**What to do:** Filter the entries below down to the lines that hold "ANSI".

**Provided records:**
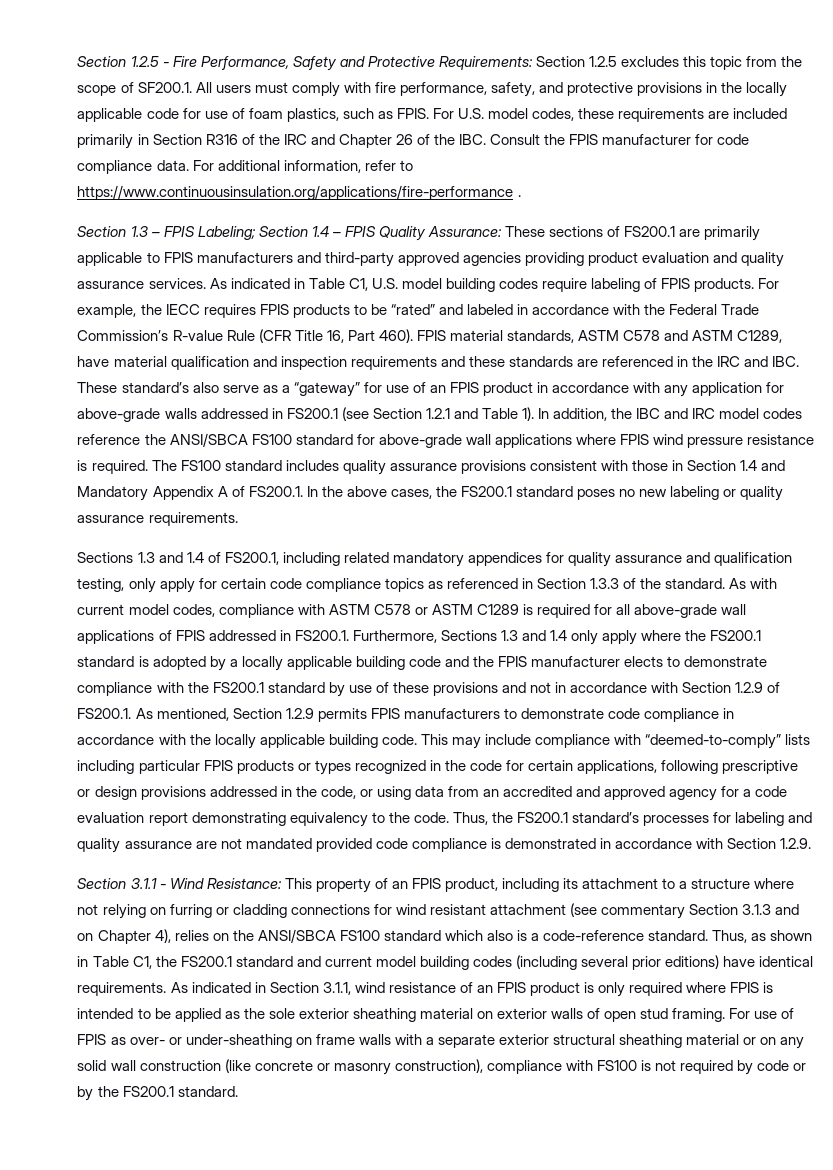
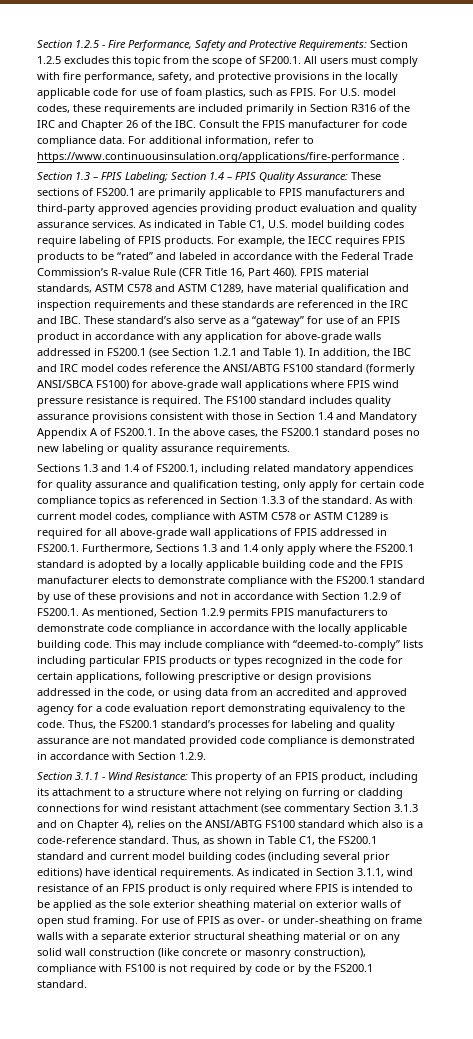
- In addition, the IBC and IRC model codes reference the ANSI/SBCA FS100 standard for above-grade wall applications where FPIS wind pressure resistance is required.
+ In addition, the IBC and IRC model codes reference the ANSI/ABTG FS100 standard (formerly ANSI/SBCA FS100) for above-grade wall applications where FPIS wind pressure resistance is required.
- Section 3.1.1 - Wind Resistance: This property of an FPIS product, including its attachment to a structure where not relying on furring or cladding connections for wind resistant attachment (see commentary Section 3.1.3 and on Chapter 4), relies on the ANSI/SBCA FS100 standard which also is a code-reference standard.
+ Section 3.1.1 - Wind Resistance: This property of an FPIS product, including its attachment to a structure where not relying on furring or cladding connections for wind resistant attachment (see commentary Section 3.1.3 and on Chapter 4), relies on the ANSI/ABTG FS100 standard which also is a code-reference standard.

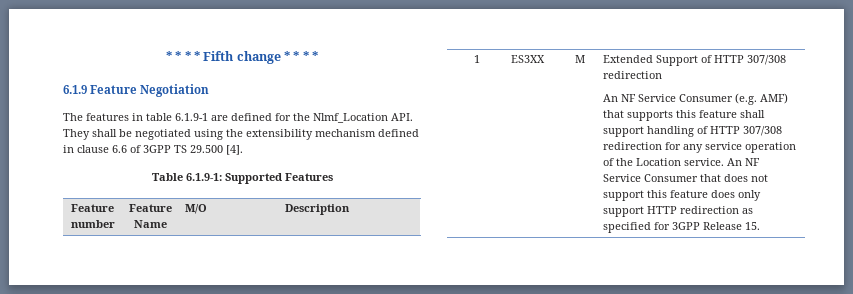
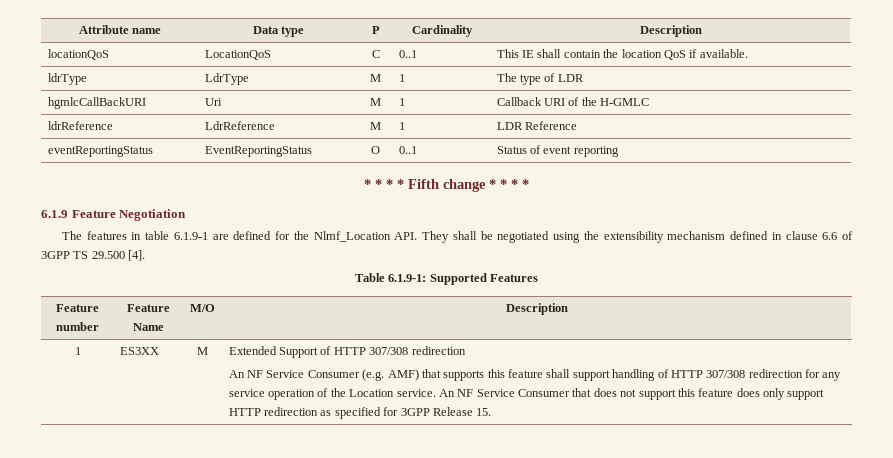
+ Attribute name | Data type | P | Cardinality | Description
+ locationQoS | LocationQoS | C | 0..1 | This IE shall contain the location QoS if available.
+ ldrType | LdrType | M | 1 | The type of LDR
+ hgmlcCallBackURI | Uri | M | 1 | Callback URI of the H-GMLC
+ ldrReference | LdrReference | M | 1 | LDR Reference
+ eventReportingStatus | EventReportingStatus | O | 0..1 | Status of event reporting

**Reply:**
- In addition, the IBC and IRC model codes reference the ANSI/SBCA FS100 standard for above-grade wall applications where FPIS wind pressure resistance is required.
+ In addition, the IBC and IRC model codes reference the ANSI/ABTG FS100 standard (formerly ANSI/SBCA FS100) for above-grade wall applications where FPIS wind pressure resistance is required.
- Section 3.1.1 - Wind Resistance: This property of an FPIS product, including its attachment to a structure where not relying on furring or cladding connections for wind resistant attachment (see commentary Section 3.1.3 and on Chapter 4), relies on the ANSI/SBCA FS100 standard which also is a code-reference standard.
+ Section 3.1.1 - Wind Resistance: This property of an FPIS product, including its attachment to a structure where not relying on furring or cladding connections for wind resistant attachment (see commentary Section 3.1.3 and on Chapter 4), relies on the ANSI/ABTG FS100 standard which also is a code-reference standard.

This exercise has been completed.